When the cab had disappeared round the corner, Brandon picked up his portmanteau — for, being an experienced tourist he never overburdened himself with luggage — and started off at a swinging pace towards one of the suburbs.
At the end of an hour's walk, he stopped in front of a small villa, pushed open the gate, and entered the garden. In another moment, the front door was thrown open, and Maud came running down and threw herself into his arms.
He kissed her lovingly, for his conscience rather smote him when he remembered that he had been unfaithful to her a good many times during his absence, and had wound up with a criminal offence which might have led to his being locked up for some years.
She linked her arm through his, and they walked up the garden together. He turned and took a good look at her, and could not but be struck with the change in her appearance.
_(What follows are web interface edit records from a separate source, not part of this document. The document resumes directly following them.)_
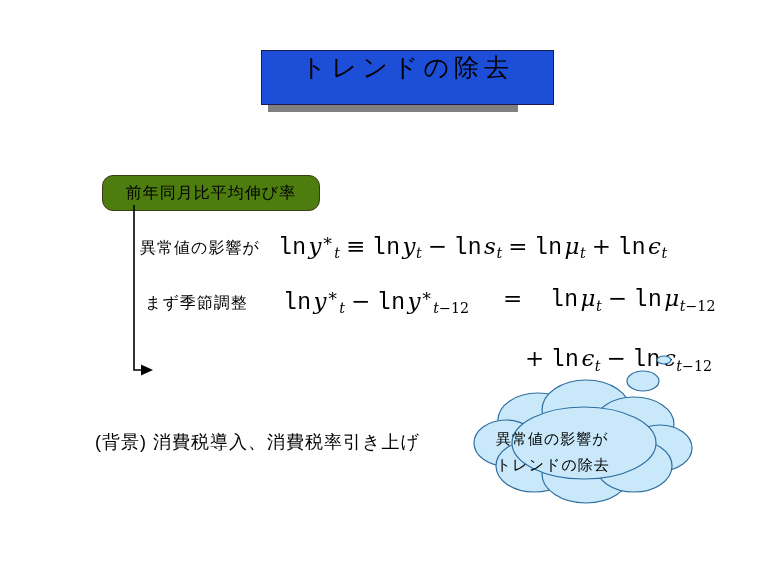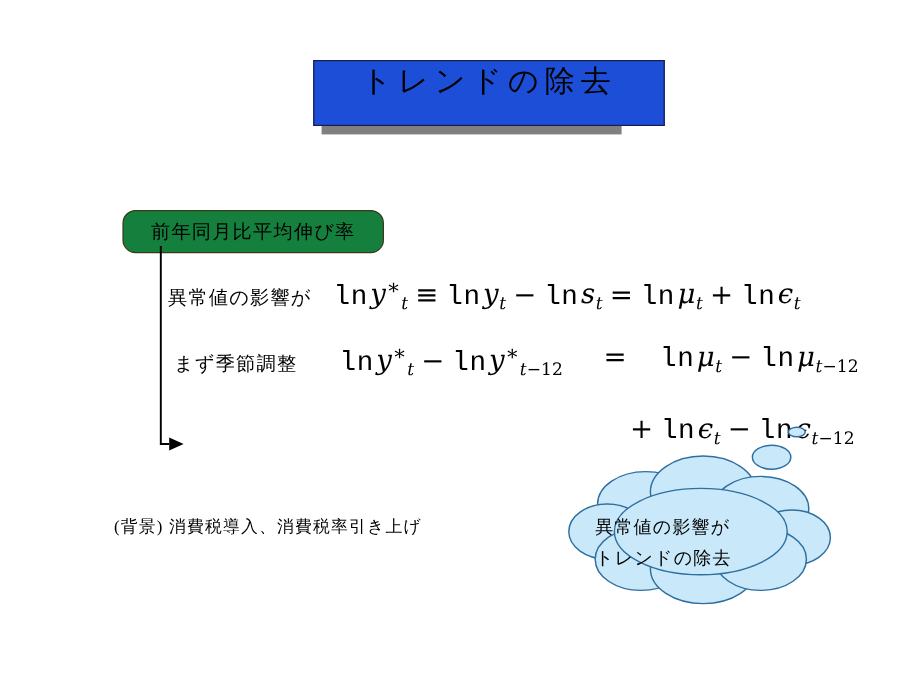--- a/index.html
+++ b/index.html
@@ -53,7 +53,7 @@
     top: 175px;
     width: 218px;
     height: 36px;
-    background: #15803d;
+    background: #4d7c0f;
     border: 1px solid #3a3a18;
     border-radius: 11px;
     box-sizing: border-box;

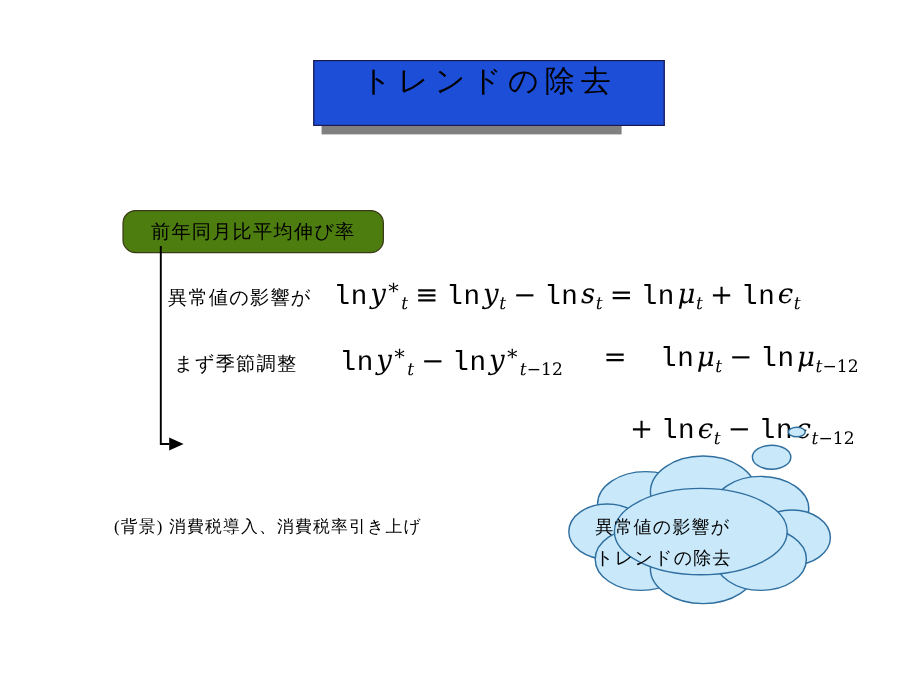--- a/index.html
+++ b/index.html
@@ -138,8 +138,8 @@
     position: absolute;
     left: 95px;
     top: 430px;
-    font-family: Liberation Serif, serif;
-    font-size: 14px;
+    font-family: Liberation Sans, sans-serif;
+    font-size: 18px;
     letter-spacing: 1px;
     white-space: nowrap;
   }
She was untidily — almost shabbily — dressed, which had never been the case even in their worst days of poverty, but it was in her face that he discerned the greatest change. Her eyes were sunken, and glittered with a strange brilliancy, and her face was preternaturally pale, with a red patch over each cheek-bone.
“You are not looking at all well, little woman,” he said gravely. “Do you fell ill?”
She gave a strange little laugh, and cast down her eyes.
“Oh, I'm all right, I think,” she answered; “but it has been very dull without you, and I missed you a good deal — especially at night;” she added, leaning against his side amorously, “but you will find I shall be all right to morrow morning if you are the same as you used to be, and have not left your heart with some pretty Swiss girl.”
There was something in her tone more than her words, that vexed him.
“But you are looking very well, dear boy,” she went on, “and that is enough for me. And now come along and have some dinner — I've got something you like.”
She ran lightly into the house to see about his dinner, and he stood thoughtful.
It seem to him that there was an erotic meaning in all her words, and, however amorous a man may be, be seldom likes to find that in his wife, though he may in his mistress.